Bias, Balance, & Bullshit
"Balanced" news is making you stupid
by Allan Uthman

Last issue of The BEAST contained our annual “50 Most Loathsome People in America” list, by far our most popular feature. As always, once it hit the internet, it was unstoppable, and still pervades the “blogosphere” as I write this. E-mails are streaming in by the hundreds, and surprisingly enough, most are positive. But, of course, there are a lot of angry messages from conservatives, too, each giving us a piece of their mind, most of whom hardly seem able to spare it.

By far the biggest complaint is that old chestnut, liberal bias. Any list that doesn’t include Michael Moore, or Ted Kennedy, or Howard Dean, or Cindy Sheehan, etc., is obviously the product of partisan bias, they say. Of course, it seems kind of stupid to expect some kind of dispassionate ideological “balance” from this tiny biweekly, which is called, after all, The BEAST. But beyond that, the very idea that the list cannot be considered legitimate unless it contains the same number of Democrats as Republicans is just silly, a symptom of what I think is a national neurosis, a logical virus that infests modern political discourse in America. That virus is “balance,” or rather, the exaltation of balance, the glorification of balance, to the point that truth itself is subjugated or simply dismissed as unknowable, or nonexistent, or just plain irrelevant.

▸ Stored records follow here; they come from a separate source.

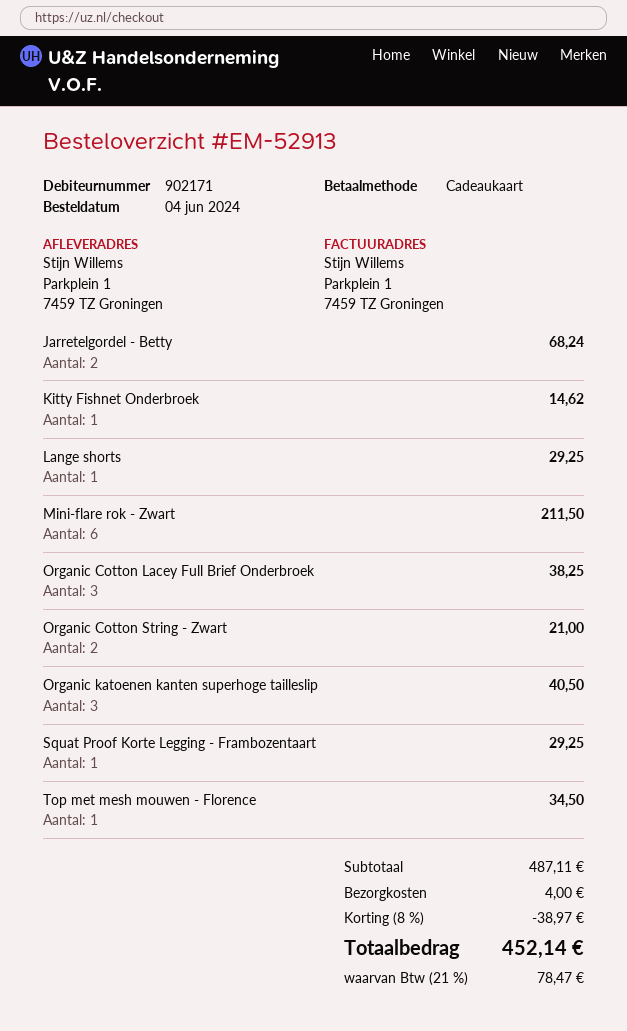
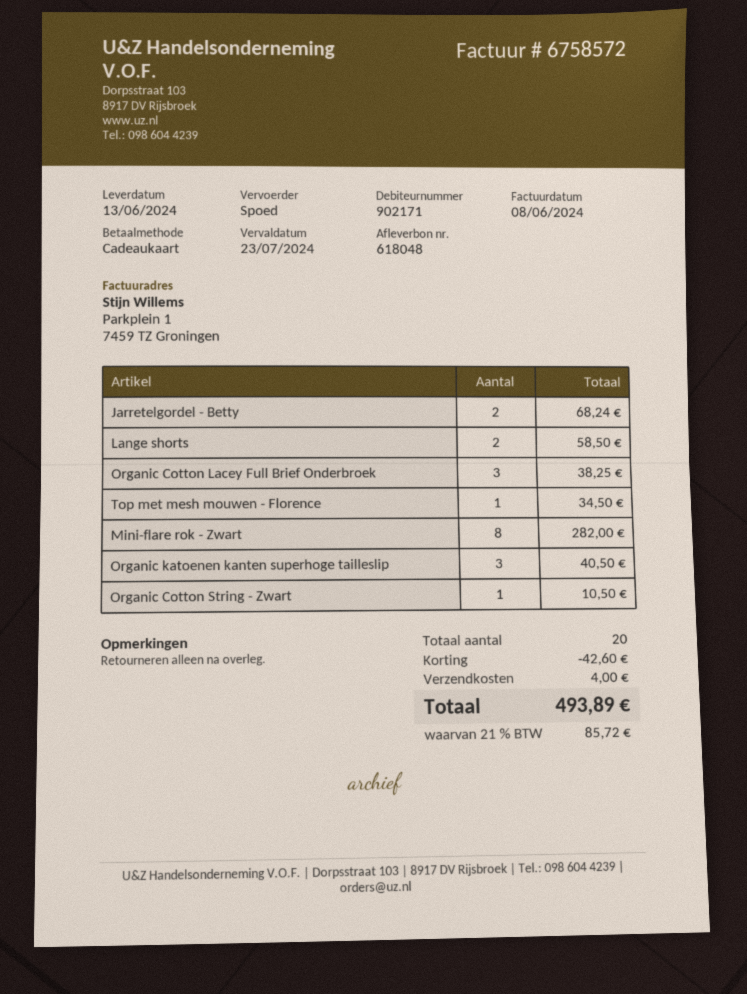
Kitty Fishnet Onderbroek: 1 for 14.62 -> none
Lange shorts: 1 for 29.25 -> 2 for 58.50
Mini-flare rok - Zwart: 6 for 211.50 -> 8 for 282.00
Organic Cotton String - Zwart: 2 for 21.00 -> 1 for 10.50
Squat Proof Korte Legging - Frambozentaart: 1 for 29.25 -> none
discount: 38.97 -> 42.60
tax: 21% = 78.47 -> 21% = 85.72
total: 452.14 -> 493.89

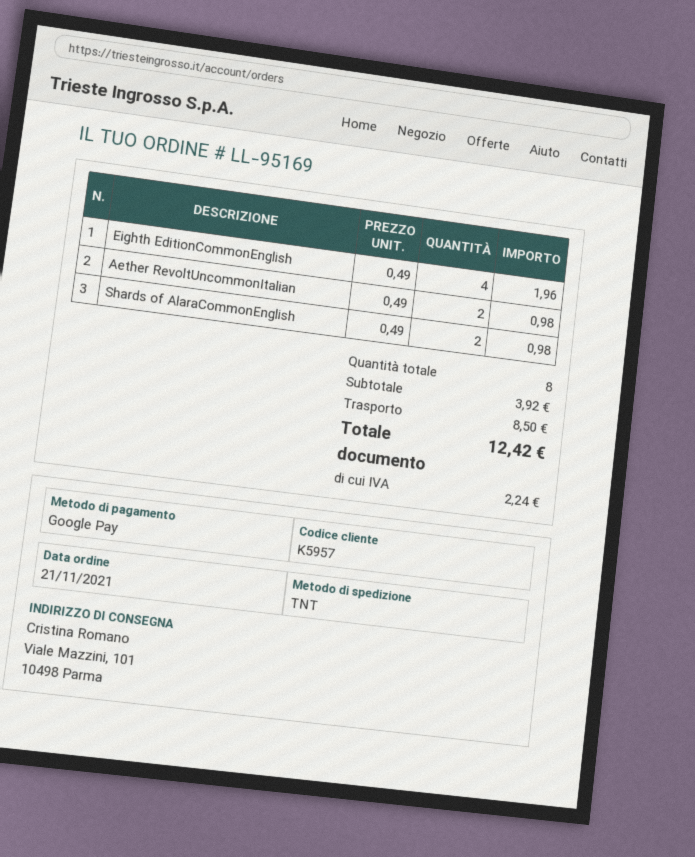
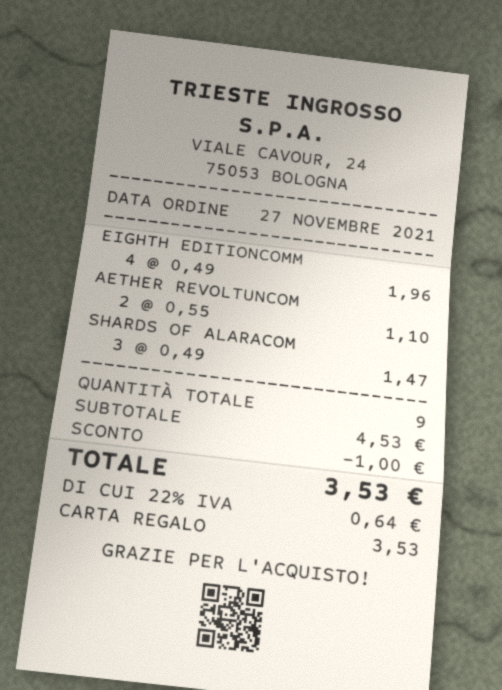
order date: 2021-11-21 -> 2021-11-27
payment method: Google Pay -> gift card
Aether RevoltUncommonItalian: 2 x 0.49 = 0.98 -> 2 x 0.55 = 1.10
Shards of AlaraCommonEnglish: 2 x 0.49 = 0.98 -> 3 x 0.49 = 1.47
total quantity: 8 -> 9
subtotal: 3.92 -> 4.53
discount: none -> 1.00
shipping: 8.50 -> none
tax: 2.24 -> 0.64
total: 12.42 -> 3.53

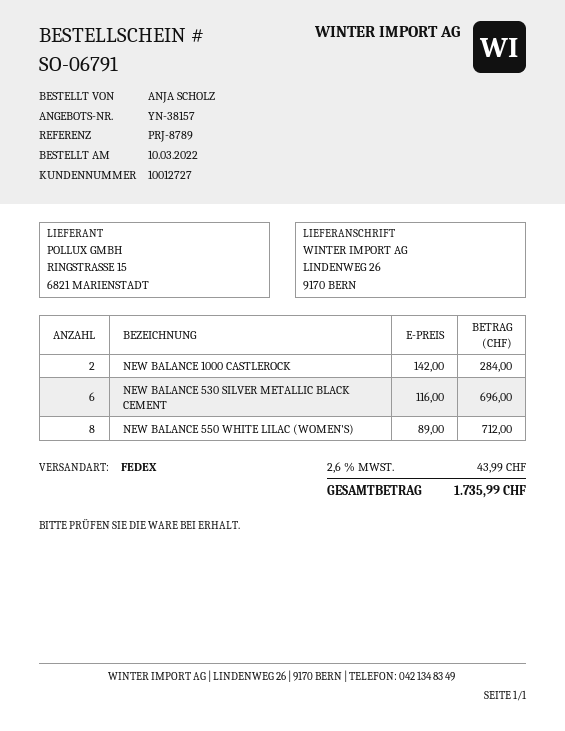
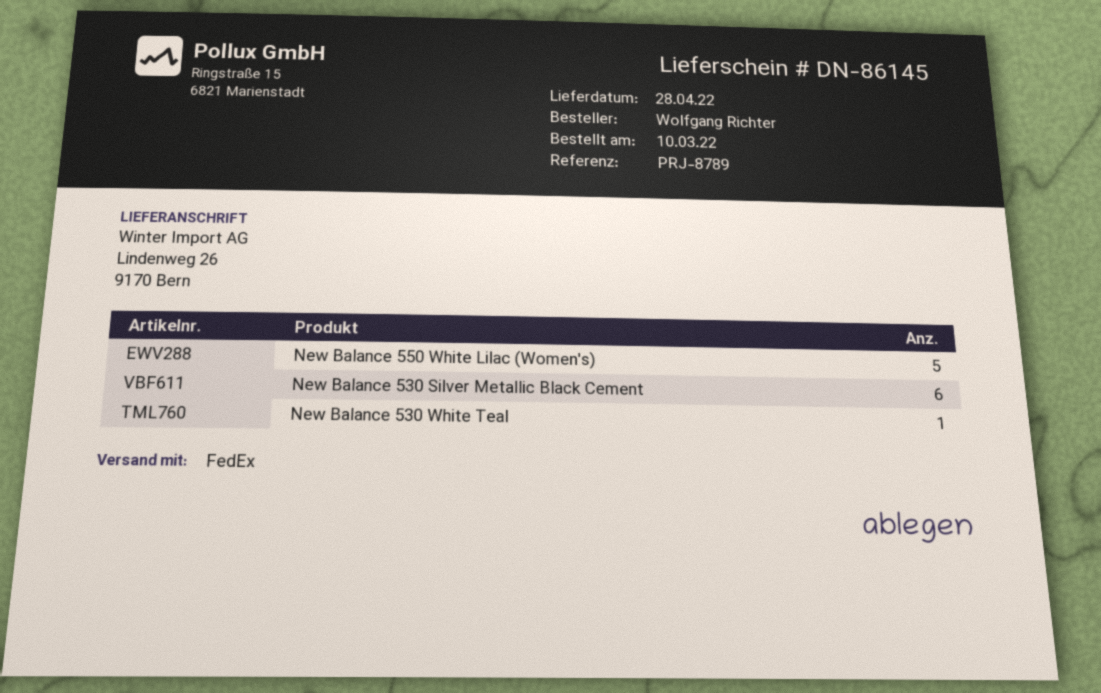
ordered by: ANJA SCHOLZ -> Wolfgang Richter
NEW BALANCE 1000 CASTLEROCK: 2 -> none
NEW BALANCE 550 WHITE LILAC (WOMEN'S): 8 -> 5
New Balance 530 White Teal: none -> 1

Syndicated columnist John Leo’s most recent piece, which actually cites the Loathsome List (though he calls us a “left blogger”), is a good example. Titled “The Left Now Joins the Right in Attacking Mainstream Media,” the column indicates, among other things, that Leo is incredibly out of touch with liberal thinking:

Liberals wage many battles, but have you heard which one is the major struggle now? Brace yourselves: It's the campaign "against the established media and its bizarre relationship with the right wing and the truth." That's from the Daily Kos, a popular liberal blog. No, it's not a satire. Just when conservatives thought they were getting somewhere against the entrenched liberalism of the newsroom culture, it turns out that the newsroom has been reactionary all along. The real lonely insurgents fighting for media balance and truth are liberals. The mind reels.

Droll stuff. Leo imagines that liberal complaints of conservative media bias are a brand new development. He also seems to think the charges are ludicrous. But what is truly ludicrous is the assertion that the mainstream media—of which The BEAST is clearly not a member—leans left. It’s obvious, from the speed with which White House scandals drop from the radar, and the lack of outrage over clearly illegal executive policies, that the “MSM” has been much, much softer on this president than the last, considering their respective performances. Contrary to conventional wisdom, congressional corruption is much worse than ever before, but you would hardly know it from the kid-gloved coverage it receives.

It may not be that news sources suffer from a right-wing bias as much as a corporate bias. Relaxed FCC regulations have paved the way for the consolidation of huge media conglomerates—publicly traded juggernauts with a vested interest in the deregulation agenda of the GOP. But the real distinction in my eyes between the bias complaints from the right and from the left is in their very nature. Liberal complaints mainly focus on lies, distortions, and sins of omission, while conservatives complain about “balance.” The left wants a press that insists on facts, while the right wants an even presentation of partisan versions of reality. But there aren’t just two sides to each issue; sometimes there are many, and sometimes there is only one that rings true.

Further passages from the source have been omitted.